▸ INPUT RECORDS:
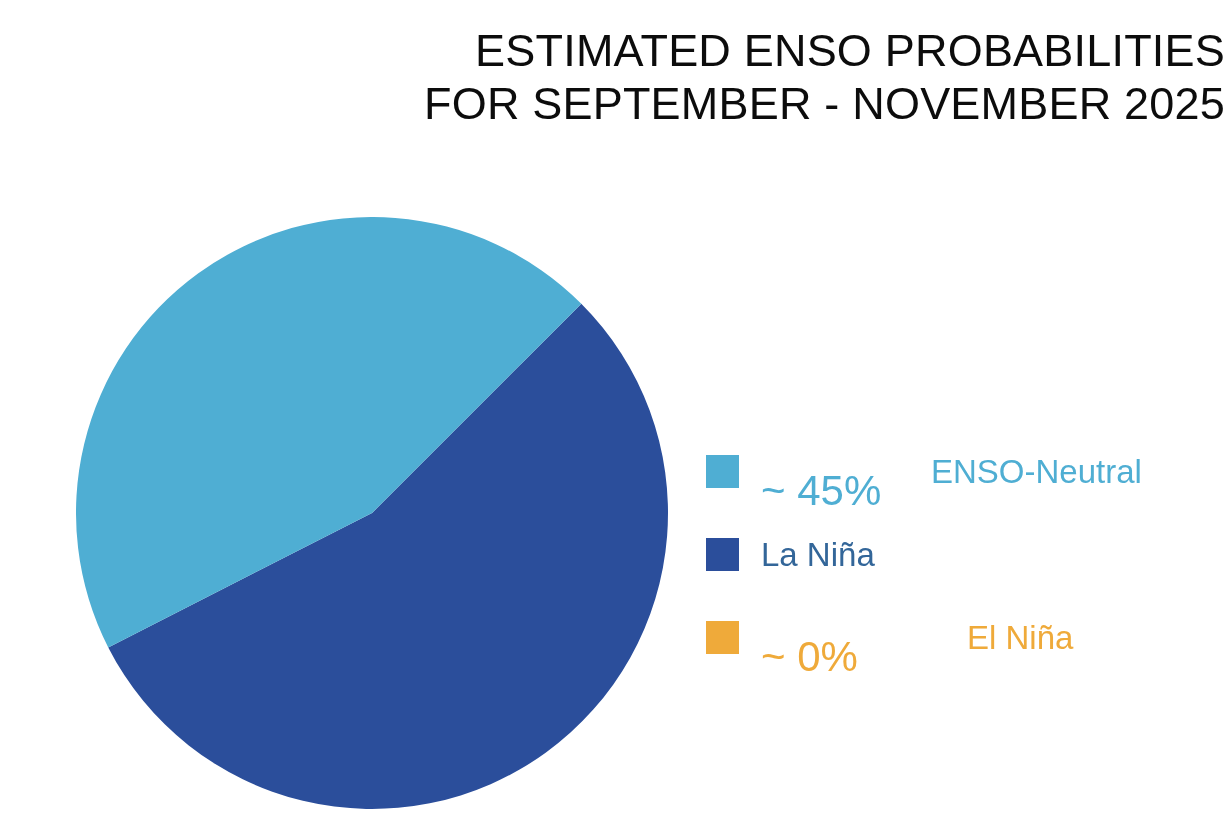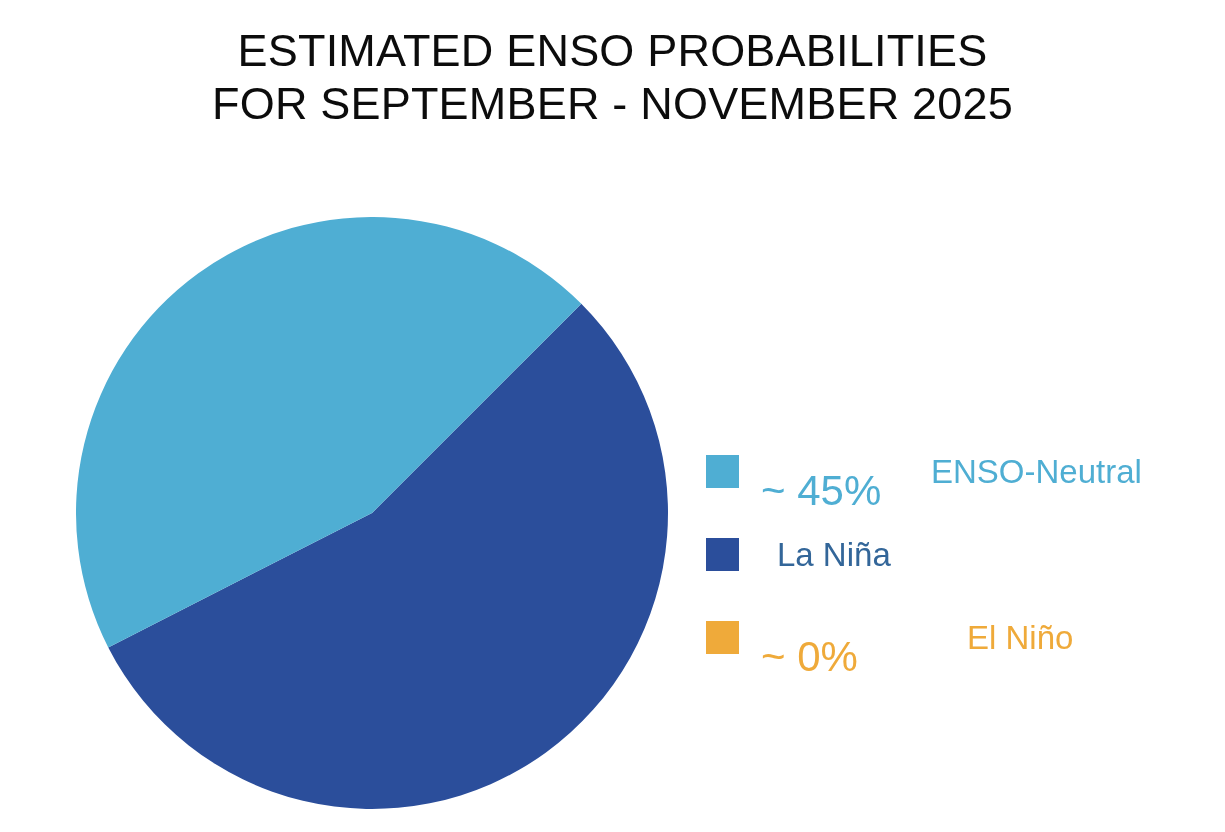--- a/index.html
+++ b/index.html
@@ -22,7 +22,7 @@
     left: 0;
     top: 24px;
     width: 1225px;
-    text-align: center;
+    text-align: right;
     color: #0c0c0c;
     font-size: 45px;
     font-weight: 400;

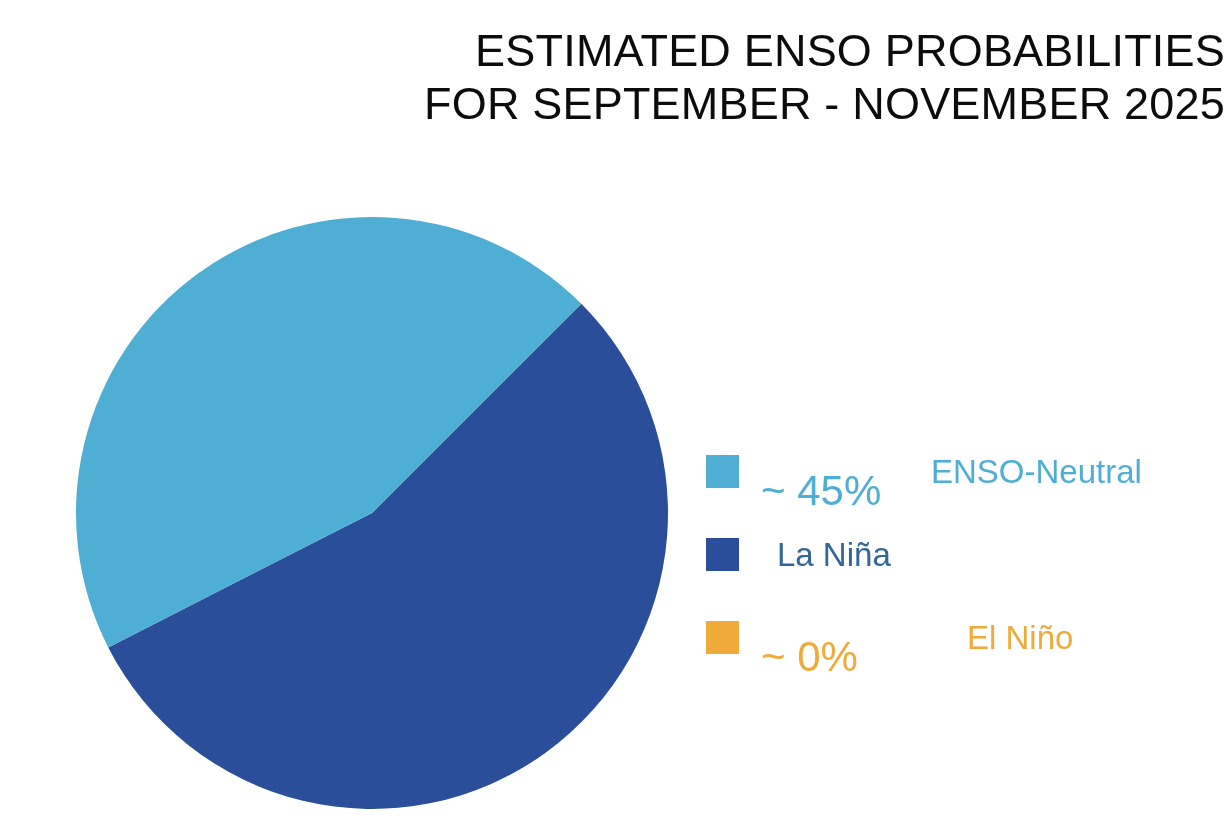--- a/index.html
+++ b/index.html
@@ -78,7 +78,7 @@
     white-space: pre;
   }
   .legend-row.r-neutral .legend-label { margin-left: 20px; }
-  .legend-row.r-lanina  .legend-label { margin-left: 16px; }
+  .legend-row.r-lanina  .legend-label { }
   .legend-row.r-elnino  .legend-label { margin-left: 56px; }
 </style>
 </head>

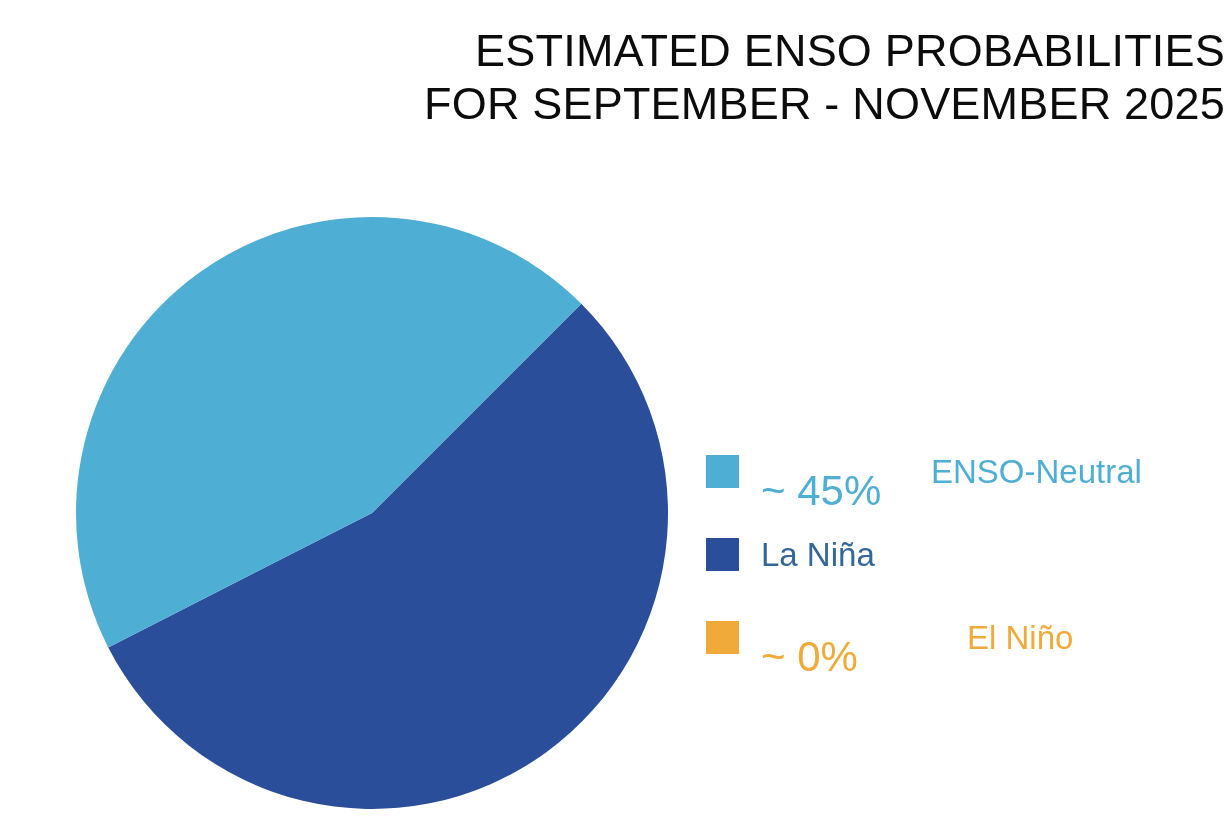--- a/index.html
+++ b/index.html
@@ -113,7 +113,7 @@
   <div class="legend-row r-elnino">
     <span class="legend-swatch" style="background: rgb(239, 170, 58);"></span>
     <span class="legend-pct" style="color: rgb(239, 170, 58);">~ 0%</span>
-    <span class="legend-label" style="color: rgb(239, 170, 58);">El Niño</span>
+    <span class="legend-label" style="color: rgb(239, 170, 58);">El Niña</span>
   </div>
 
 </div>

▸ ASSIGNMENT: Without including any pictures, output all the entries above exactly.

▸ OUTPUT BELOW:
--- a/index.html
+++ b/index.html
@@ -22,7 +22,7 @@
     left: 0;
     top: 24px;
     width: 1225px;
-    text-align: center;
+    text-align: right;
     color: #0c0c0c;
     font-size: 45px;
     font-weight: 400;

--- a/index.html
+++ b/index.html
@@ -78,7 +78,7 @@
     white-space: pre;
   }
   .legend-row.r-neutral .legend-label { margin-left: 20px; }
-  .legend-row.r-lanina  .legend-label { margin-left: 16px; }
+  .legend-row.r-lanina  .legend-label { }
   .legend-row.r-elnino  .legend-label { margin-left: 56px; }
 </style>
 </head>

--- a/index.html
+++ b/index.html
@@ -113,7 +113,7 @@
   <div class="legend-row r-elnino">
     <span class="legend-swatch" style="background: rgb(239, 170, 58);"></span>
     <span class="legend-pct" style="color: rgb(239, 170, 58);">~ 0%</span>
-    <span class="legend-label" style="color: rgb(239, 170, 58);">El Niño</span>
+    <span class="legend-label" style="color: rgb(239, 170, 58);">El Niña</span>
   </div>
 
 </div>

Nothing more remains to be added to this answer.